- _PROVIDED DATA_:
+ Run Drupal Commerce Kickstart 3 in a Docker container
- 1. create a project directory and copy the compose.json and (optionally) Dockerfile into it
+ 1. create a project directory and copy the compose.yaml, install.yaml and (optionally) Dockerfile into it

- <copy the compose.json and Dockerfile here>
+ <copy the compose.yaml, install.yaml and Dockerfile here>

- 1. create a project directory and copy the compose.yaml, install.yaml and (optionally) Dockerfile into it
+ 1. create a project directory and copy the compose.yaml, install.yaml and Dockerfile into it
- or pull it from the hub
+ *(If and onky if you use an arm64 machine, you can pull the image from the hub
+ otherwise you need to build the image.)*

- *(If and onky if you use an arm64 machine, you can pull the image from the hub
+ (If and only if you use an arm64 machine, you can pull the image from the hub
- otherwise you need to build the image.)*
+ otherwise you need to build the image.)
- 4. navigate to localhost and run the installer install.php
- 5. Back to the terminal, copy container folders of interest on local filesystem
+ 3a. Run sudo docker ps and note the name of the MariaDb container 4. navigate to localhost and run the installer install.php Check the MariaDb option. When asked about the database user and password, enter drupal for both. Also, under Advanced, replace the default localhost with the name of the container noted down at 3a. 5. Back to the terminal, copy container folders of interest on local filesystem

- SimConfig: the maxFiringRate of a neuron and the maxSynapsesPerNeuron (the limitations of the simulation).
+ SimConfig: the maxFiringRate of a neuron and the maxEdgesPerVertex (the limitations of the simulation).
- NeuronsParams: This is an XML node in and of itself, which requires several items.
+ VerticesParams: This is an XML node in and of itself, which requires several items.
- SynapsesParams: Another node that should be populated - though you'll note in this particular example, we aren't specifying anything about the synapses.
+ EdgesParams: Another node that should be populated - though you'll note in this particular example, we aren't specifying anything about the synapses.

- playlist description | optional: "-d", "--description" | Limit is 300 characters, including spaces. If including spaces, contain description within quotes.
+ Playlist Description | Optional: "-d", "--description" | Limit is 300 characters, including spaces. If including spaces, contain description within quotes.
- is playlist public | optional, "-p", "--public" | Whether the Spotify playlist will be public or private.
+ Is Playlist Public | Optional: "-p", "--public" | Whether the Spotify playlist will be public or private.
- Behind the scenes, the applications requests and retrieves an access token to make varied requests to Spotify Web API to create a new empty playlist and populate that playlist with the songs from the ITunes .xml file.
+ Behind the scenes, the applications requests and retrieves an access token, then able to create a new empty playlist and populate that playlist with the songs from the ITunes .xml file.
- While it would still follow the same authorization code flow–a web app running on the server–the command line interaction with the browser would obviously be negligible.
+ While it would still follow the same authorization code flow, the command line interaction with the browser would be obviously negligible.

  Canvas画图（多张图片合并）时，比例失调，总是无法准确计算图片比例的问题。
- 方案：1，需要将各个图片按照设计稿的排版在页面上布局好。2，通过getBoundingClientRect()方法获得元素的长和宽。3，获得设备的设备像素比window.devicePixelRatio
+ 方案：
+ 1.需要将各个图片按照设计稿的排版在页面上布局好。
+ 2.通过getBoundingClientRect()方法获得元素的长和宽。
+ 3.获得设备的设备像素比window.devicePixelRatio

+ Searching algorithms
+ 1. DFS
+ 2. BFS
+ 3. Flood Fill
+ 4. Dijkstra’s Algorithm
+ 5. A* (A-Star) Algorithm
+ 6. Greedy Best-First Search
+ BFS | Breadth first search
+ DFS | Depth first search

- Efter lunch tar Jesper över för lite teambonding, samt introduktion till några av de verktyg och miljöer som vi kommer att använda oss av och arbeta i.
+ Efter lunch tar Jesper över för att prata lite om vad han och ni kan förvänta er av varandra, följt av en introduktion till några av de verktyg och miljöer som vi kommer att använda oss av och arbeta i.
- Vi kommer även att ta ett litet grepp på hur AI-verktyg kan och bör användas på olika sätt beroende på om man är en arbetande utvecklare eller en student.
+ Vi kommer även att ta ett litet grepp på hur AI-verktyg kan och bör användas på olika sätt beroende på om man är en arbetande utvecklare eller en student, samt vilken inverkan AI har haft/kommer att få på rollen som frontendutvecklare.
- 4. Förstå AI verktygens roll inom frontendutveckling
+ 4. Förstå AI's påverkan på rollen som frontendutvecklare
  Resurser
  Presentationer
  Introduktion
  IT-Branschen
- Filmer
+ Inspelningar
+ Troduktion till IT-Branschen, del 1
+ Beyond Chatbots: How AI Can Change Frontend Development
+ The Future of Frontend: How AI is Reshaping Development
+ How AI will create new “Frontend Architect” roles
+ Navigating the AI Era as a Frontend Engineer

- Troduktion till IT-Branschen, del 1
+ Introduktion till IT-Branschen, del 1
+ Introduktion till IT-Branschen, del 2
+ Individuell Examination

- _TASK STATEMENT_:
Please output the lines of the listing above that fall in the stretch from the one with "install.yaml and Dockerfile here>" through the one with "- 5. Back to", exactly and only those.

- _FINAL ANSWER_:
+ <copy the compose.yaml, install.yaml and Dockerfile here>

- 1. create a project directory and copy the compose.yaml, install.yaml and (optionally) Dockerfile into it
+ 1. create a project directory and copy the compose.yaml, install.yaml and Dockerfile into it
- or pull it from the hub
+ *(If and onky if you use an arm64 machine, you can pull the image from the hub
+ otherwise you need to build the image.)*

- *(If and onky if you use an arm64 machine, you can pull the image from the hub
+ (If and only if you use an arm64 machine, you can pull the image from the hub
- otherwise you need to build the image.)*
+ otherwise you need to build the image.)
- 4. navigate to localhost and run the installer install.php
- 5. Back to the terminal, copy container folders of interest on local filesystem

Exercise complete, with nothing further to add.